On July 22, 2019, the United States District Court for the District of Columbia ruled against the Food and Drug Administration (“FDA”) in a lawsuit challenging FDA’s application of 3-year exclusivity in the context of a 505(b)(2) application. The court’s decision in Braeburn Inc. v. FDA (Civ. Action No. 19-982 (BAH)) took direct aim at what we have called “Submarine Exclusivity” in prior blog posts, faulting the Agency for making decisions about the scope of exclusivity without any “intelligible decisional principle.” The court thus vacated FDA’s exclusivity determination and remanded the issue back to the Agency for further consideration. The FDA has not indicated how it will respond, and it is thus unclear what effect, if any, the court’s decision will have on Submarine Exclusivity going forward.

The Court Decision

The lawsuit was brought by Braeburn, Inc. (“Braeburn”) on April 9, 2019 challenging FDA’s determination that Braeburn’s buprenorphine depot product, Brixadi, could not be finally approved until expiration of the three-year exclusivity period for Sublocade, a previously approved buprenorphine depot product manufactured by another company. In assessing the scope of three-year exclusivity, FDA’s practice has been to identify its “innovative change” compared to previously approved drug products containing the same active moiety. In this case, FDA determined that the “innovation” represented by Sublocade was a monthly buprenorphine product intended to treat patients with moderate to severe opioid use disorder (“OUD”). Because Brixadi also included a monthly buprenorphine version intended to treat patients with moderate to severe OUD, FDA determined that the monthly presentation of Brixadi was blocked by exclusivity.

The district court, however, disagreed with FDA’s exclusivity determination, holding that it was based upon an unreasonable interpretation of the statute and was otherwise arbitrary and capricious. Although the court found that the statutory language governing three-year exclusivity is ambiguous, it nevertheless held that FDA’s interpretation, which focuses on the drug product’s “innovation,” is unreasonable because it lacks any legal or scientific principle for identifying the innovation. And without an intelligible decisional principle, “the FDA’s standard simply supplants the ambiguous phrase ‘the conditions of approval’ for the ambiguous term ‘innovation.’”

The court seemed particularly concerned that FDA’s interpretation could result in overbroad grants of exclusivity, thereby blocking patient access to innovative new medicines. For example, the court noted that, under FDA’s approach, a monthly depot drug approved for the first time only for certain patients (e.g., men) could block approval of a subsequent monthly depot product that could be used in a broader patient population (e.g., men and women). The court observed: “The disincentive for new innovations to expand available treatment options for new patient populations is obvious and appears to run counter to the over-arching goal of the Hatch-Waxman Amendments.”

Finally, the court held that FDA’s exclusivity decision also was arbitrary and capricious because of multiple inconsistencies, both within the decision itself and as compared to decisions in similar situations. Although FDA limited the exclusivity for other products based upon the patient population participating in essential clinical investigations, it did not do so for Sublocade.
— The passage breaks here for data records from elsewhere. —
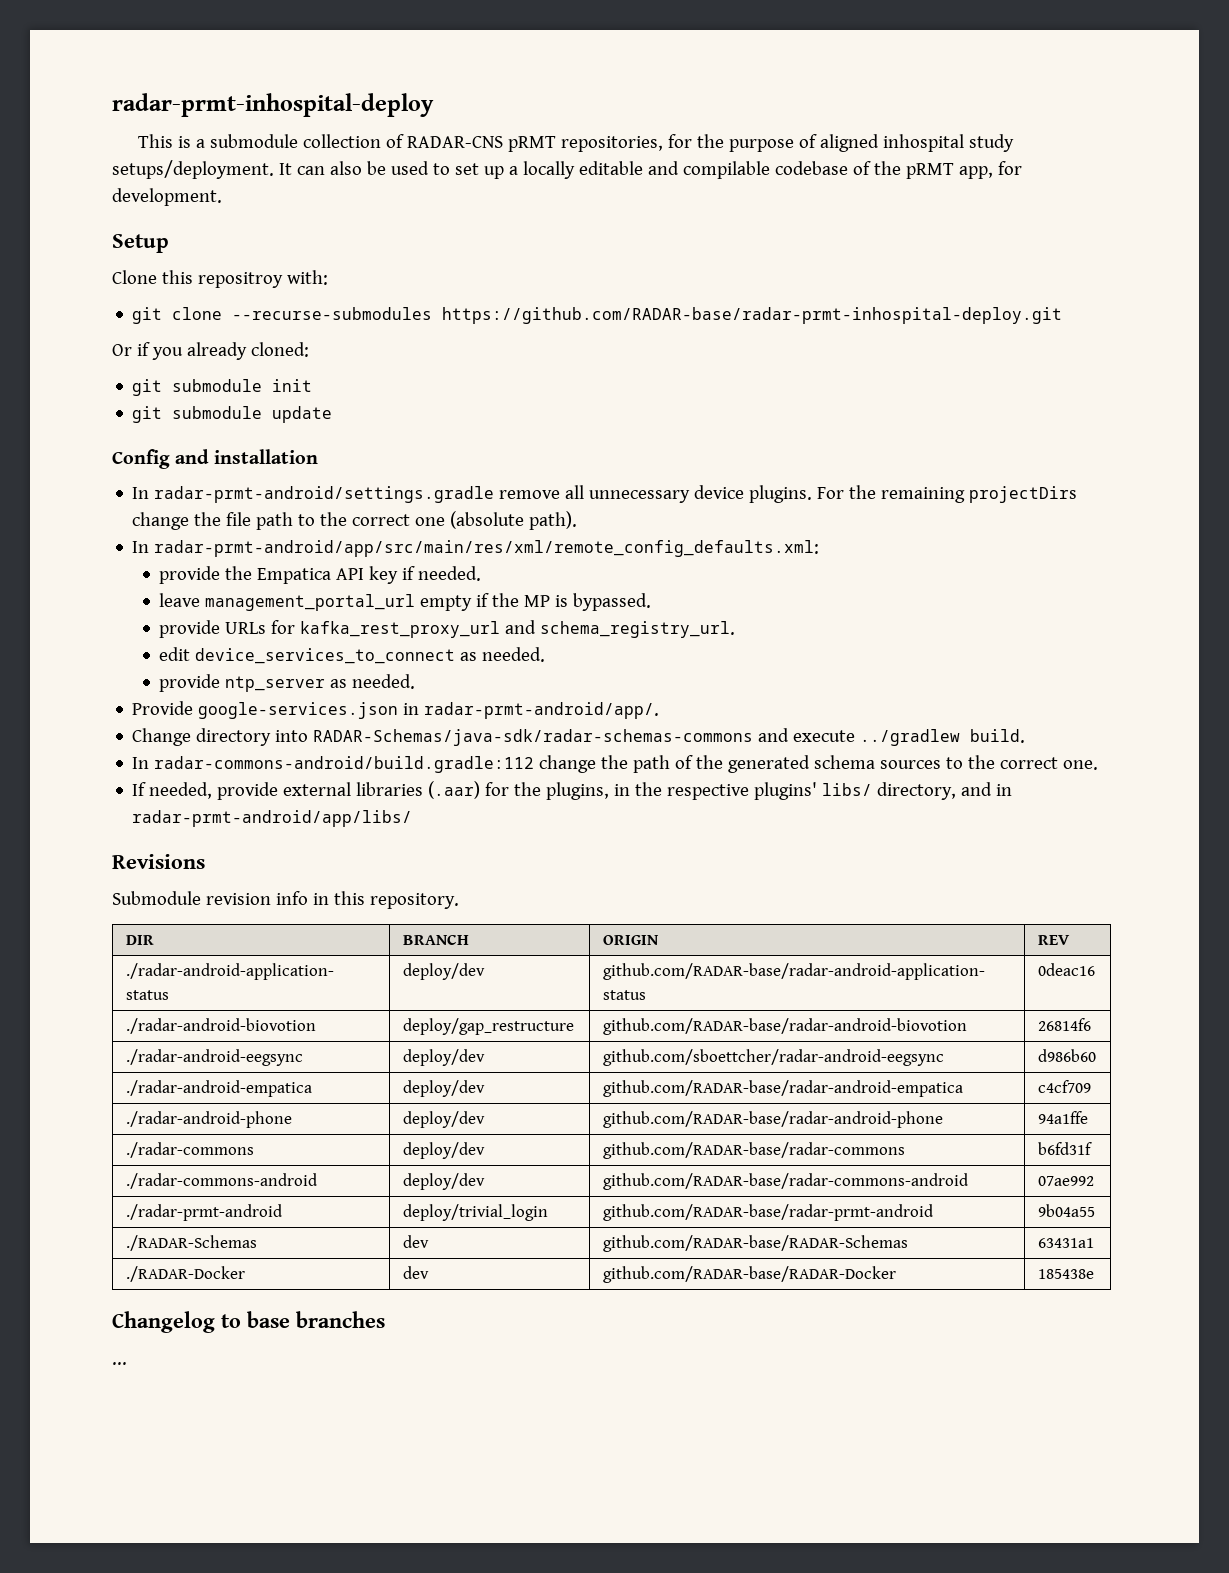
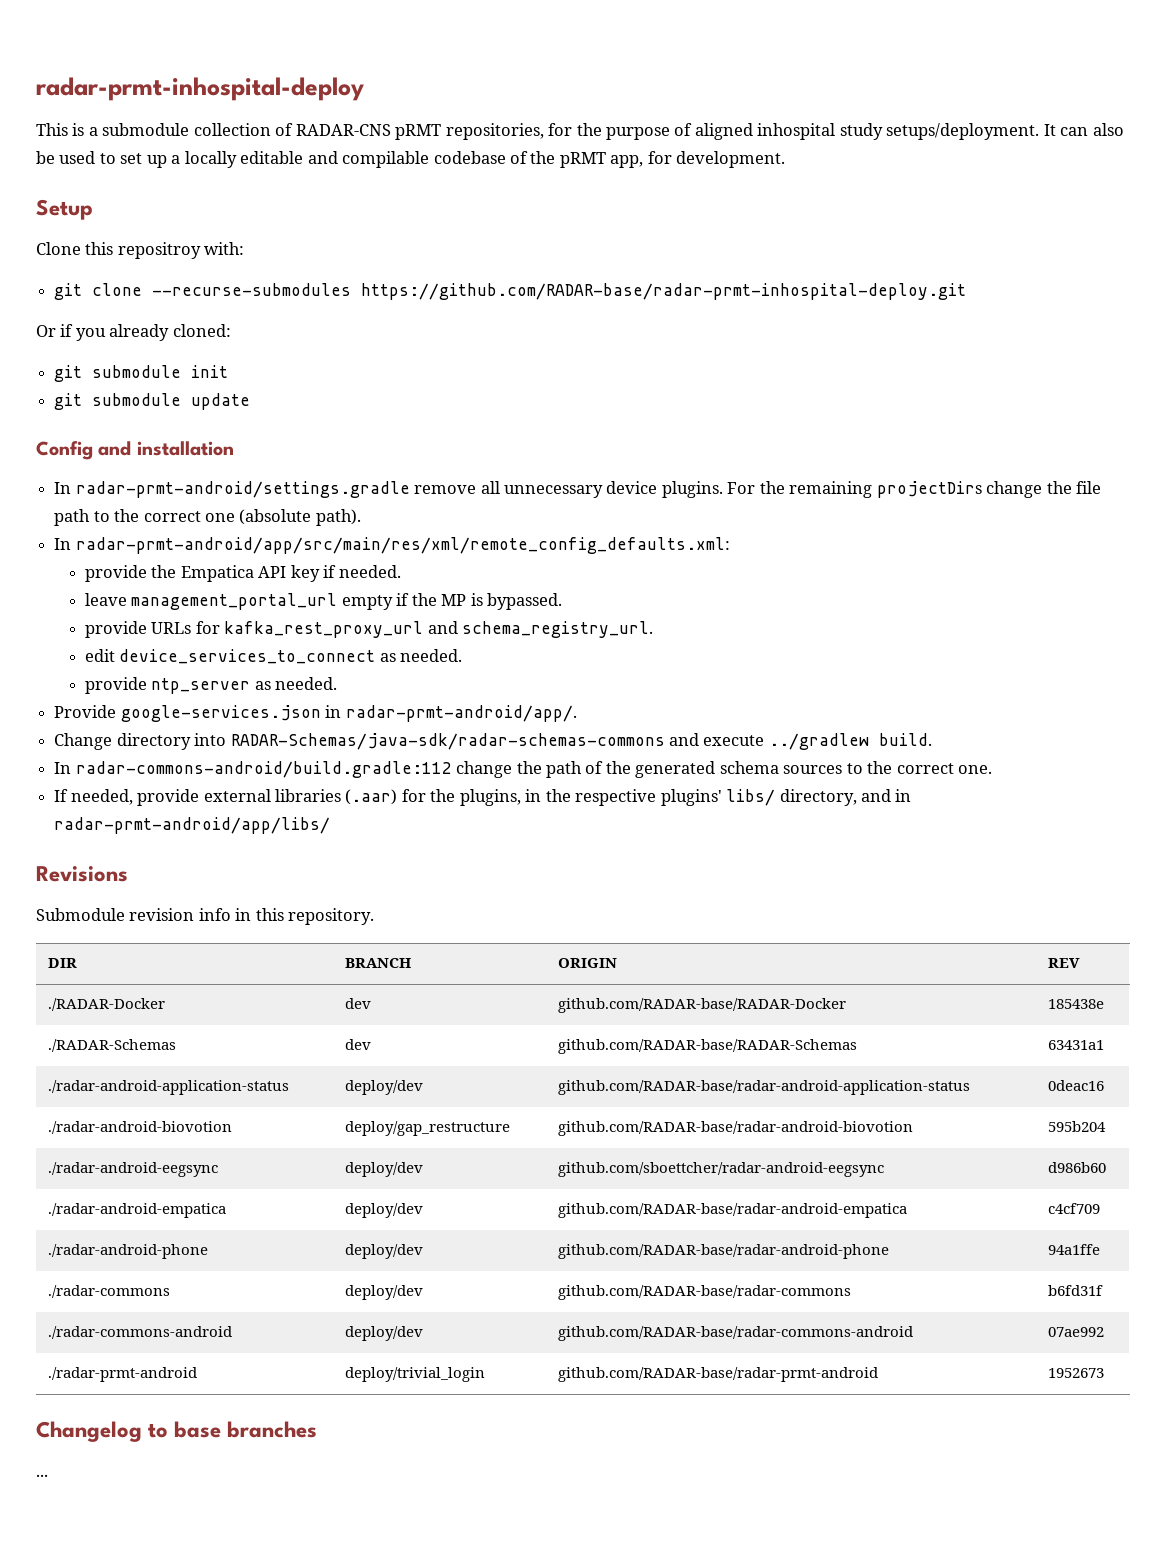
+ ./RADAR-Docker | dev | github.com/RADAR-base/RADAR-Docker | 185438e
+ ./RADAR-Schemas | dev | github.com/RADAR-base/RADAR-Schemas | 63431a1
- ./radar-android-biovotion | deploy/gap_restructure | github.com/RADAR-base/radar-android-biovotion | 26814f6
+ ./radar-android-biovotion | deploy/gap_restructure | github.com/RADAR-base/radar-android-biovotion | 595b204
- ./radar-prmt-android | deploy/trivial_login | github.com/RADAR-base/radar-prmt-android | 9b04a55
- ./RADAR-Schemas | dev | github.com/RADAR-base/RADAR-Schemas | 63431a1
- ./RADAR-Docker | dev | github.com/RADAR-base/RADAR-Docker | 185438e
+ ./radar-prmt-android | deploy/trivial_login | github.com/RADAR-base/radar-prmt-android | 1952673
The court observed that these inconsistencies were “a symptom of the FDA’s unreasonable statutory interpretation ….”

Effect of Court Decision

At bottom, the Braeburn court honed in on exactly the problems with Submarine Exclusivity that we identified in our prior blog post. For example, we noted that FDA’s “innovation” test is an inherently ambiguous standard that is virtually impossible to predict. We also pointed out that, as a result, this standard has not been applied consistently by FDA. And finally, we observed that by blocking patient access to innovative new treatments, FDA’s standard arguably is inconsistent with the careful balance Congress intended when it enacted the Hatch-Waxman Act. In its opinion, the district court highlighted all of these problems with Submarine Exclusivity.
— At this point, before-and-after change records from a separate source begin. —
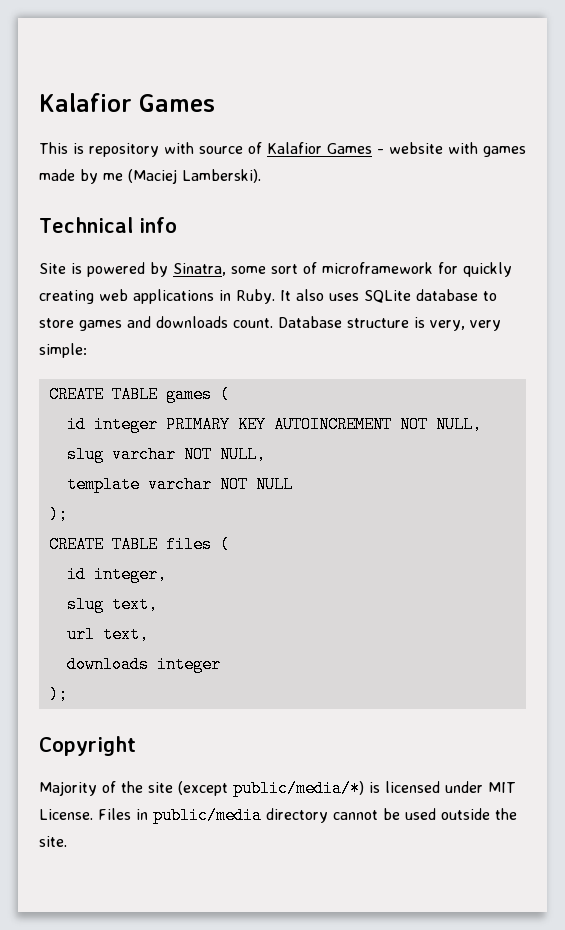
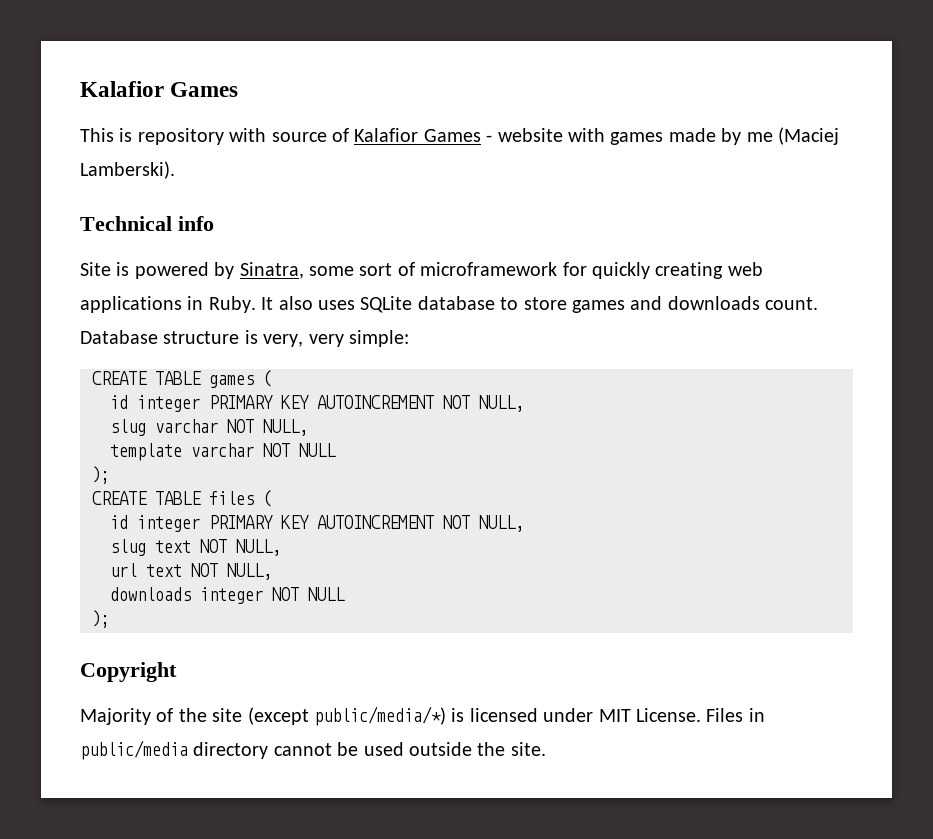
  CREATE TABLE files (
- id integer,
- slug text,
- url text,
+ id integer PRIMARY KEY AUTOINCREMENT NOT NULL,
+ slug text NOT NULL,
+ url text NOT NULL,
- downloads integer
+ downloads integer NOT NULL

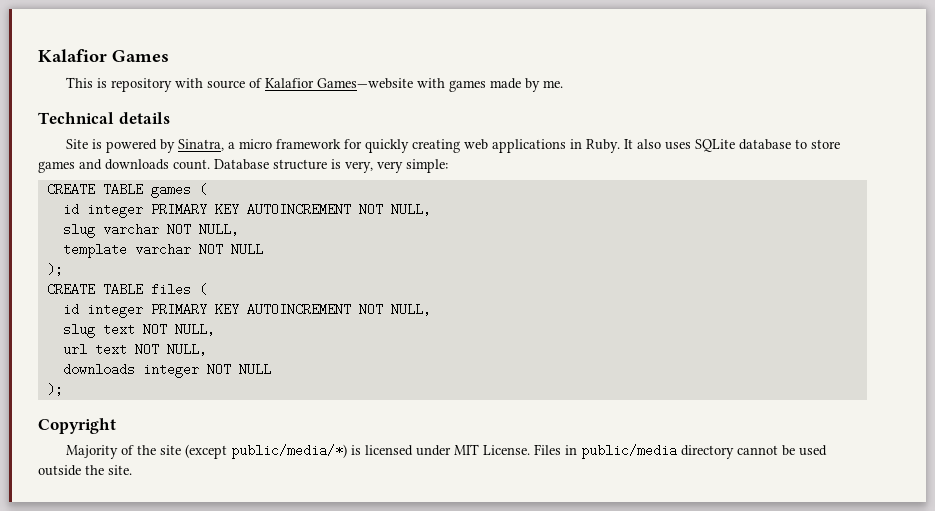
- This is repository with source of Kalafior Games - website with games made by me (Maciej Lamberski).
+ This is repository with source of Kalafior Games—website with games made by me.
- Technical info
+ Technical details
- Site is powered by Sinatra, some sort of microframework for quickly creating web applications in Ruby.
+ Site is powered by Sinatra, a micro framework for quickly creating web applications in Ruby.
The question is: will the court’s decision finally sink Submarine Exclusivity. And at this point, the answer is unclear. FDA has not yet indicated whether it will appeal the district court decision. And even if it does not appeal, the Agency has not indicated whether or how it will modify its ambiguous “innovation” test to provide real standards that help 505(b)(2) applicants better predict the regulatory risks associated with three-year exclusivity. So we are still in the wait-and-see stage. But however FDA decides to proceed in this particular case, the district court has laid down a marker that undoubtedly will cast a long shadow over future three-year exclusivity decisions.

In the interest of transparency, Lassman Law+Policy represented Braeburn (with co-counsel Goodwin) in this litigation.

UPDATE: FDA issued an updated decision on remand that upheld its prior decision. The remand decision is interesting, however, because it adds a new "clinically meaningful" requirement (which may be the subject of a future blog post). Thus, at least for now, Submarine Exclusivity is alive and well and only slightly less dangerous than before.